Question

1. a company rents two storage units. both units are cube - shaped. what is the difference in volume of the two storage units? note that the volume of a cube is ( s^3 ), where ( s ) is the side length. explain. 28. jia is tiling a floor. the floor is a square with side length 12 feet. jia wants the tiles to be squares with side length 2 feet. how many tiles does jia need to cover the entire floor? note that the area of a square is ( s^2 ), where ( s ) is the side length. explain.

Explanation:

Problem 27 (Assuming we solve this first, but let's check the visible part. Wait, the visible problem 28: Jia is tiling a floor. The floor is a square with side length 12 feet. Jia wants the tiles to be squares with side length 2 feet. How many tiles does Jia need to cover the entire floor? Note that the area of a square is \( s^2 \), where \( s \) is the side length. Explain.
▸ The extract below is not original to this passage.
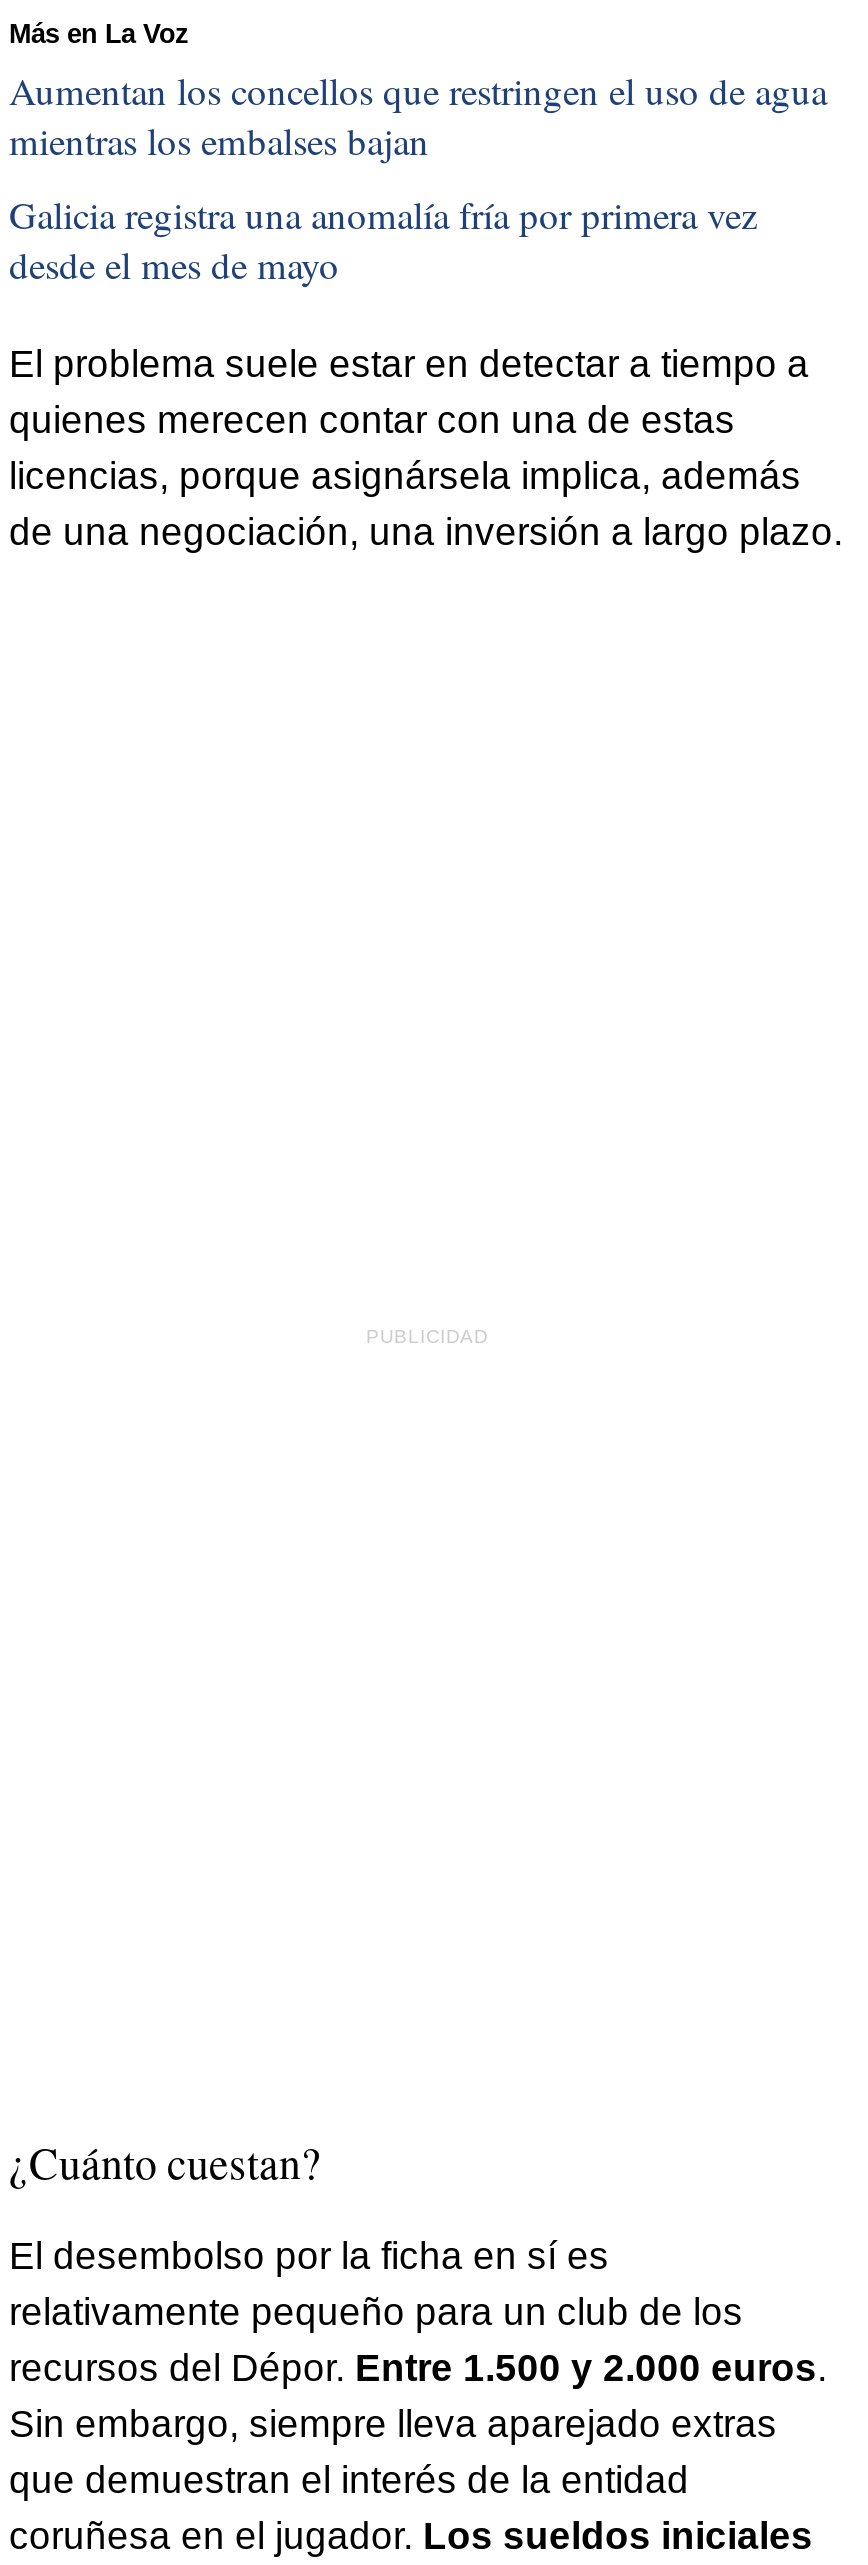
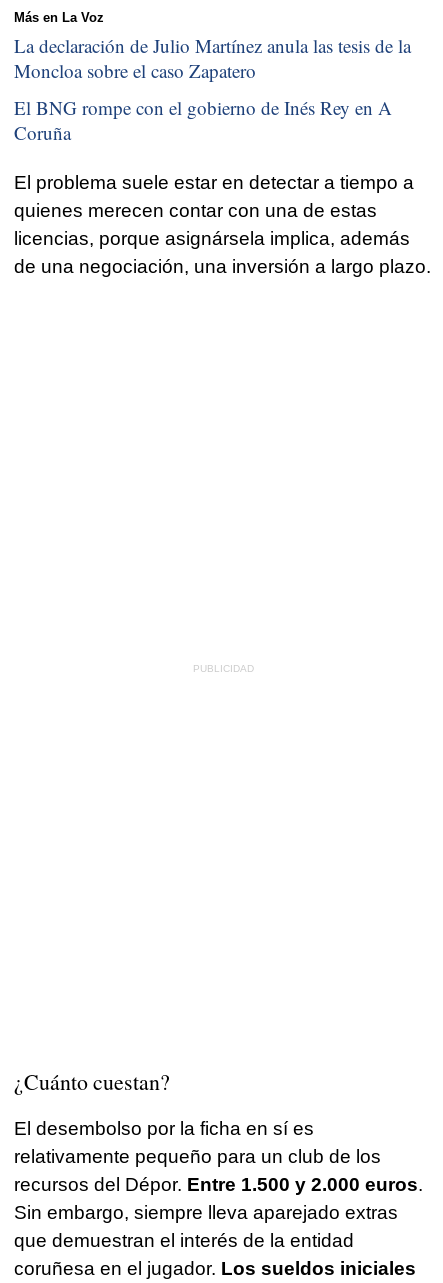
[9,64,827,164] Aumentan los concellos que restringen el uso de agua | mientras los embalses bajan -> [14,33,411,83] La declaración de Julio Martínez anula las tesis de la | Moncloa sobre el caso Zapatero
[9,189,757,289] Galicia registra una anomalía fría por primera vez | desde el mes de mayo -> [14,95,392,145] El BNG rompe con el gobierno de Inés Rey en A | Coruña

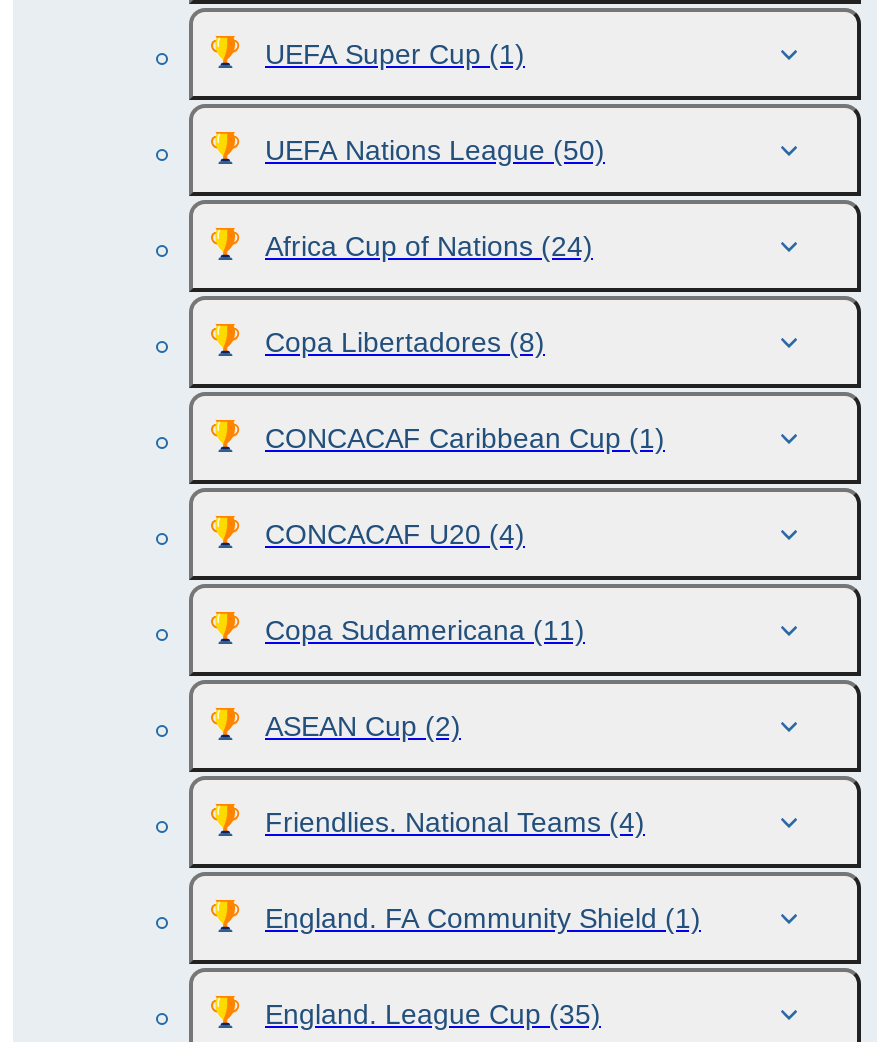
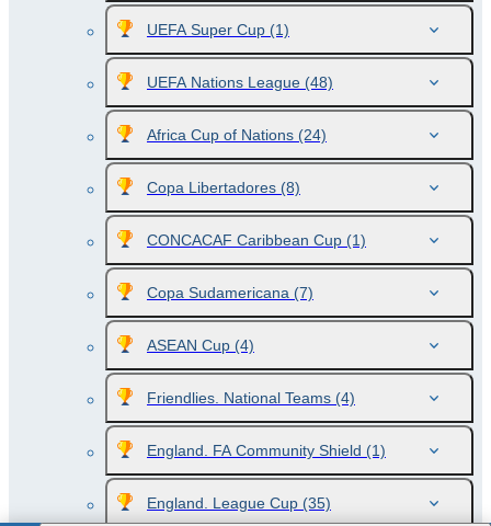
[265,134,605,166] UEFA Nations League (50) -> [147,73,333,91] UEFA Nations League (48)
[265,518,585,742] CONCACAF U20 (4) | Copa Sudamericana (11) | ASEAN Cup (2) -> [147,284,313,354] Copa Sudamericana (7) | ASEAN Cup (4)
Step1: Calculate floor area

The floor is a square with side \( s = 12 \) feet. Using the area formula \( A = s^2 \), we get \( A_{\text{floor}} = 12^2 = 144 \) square feet.

Step2: Calculate tile area

Each tile is a square with side \( s = 2 \) feet. Using the area formula, \( A_{\text{tile}} = 2^2 = 4 \) square feet.

Step3: Find number of tiles

To find the number of tiles, divide the floor area by the tile area: \( \text{Number of tiles} = \frac{A_{\text{floor}}}{A_{\text{tile}}} = \frac{144}{4} = 36 \).

Answer:

Jia needs 36 tiles.

Problem 27 (Partially visible, but let's assume the two cubes: Let's say the side lengths are \( s_1 \) and \( s_2 \), volumes \( V_1 = s_1^3 \), \( V_2 = s_2^3 \), difference \( |V_1 - V_2| \). But since the problem is partially visible, if we assume, for example, if one cube has side \( s \) and another \( s + a \), but the visible text says "A company rents two storage units. Both units are cube - shaped. What is the difference in volume of the two storage units? Note that the volume of a cube is \( s^3 \), where \( s \) is the side length. Explain."

Assuming we need more info, but since problem 28 is fully visible, we solved that. If you need problem 27, please provide the side lengths of the two cubes. For now, the solution for problem 28 is as above.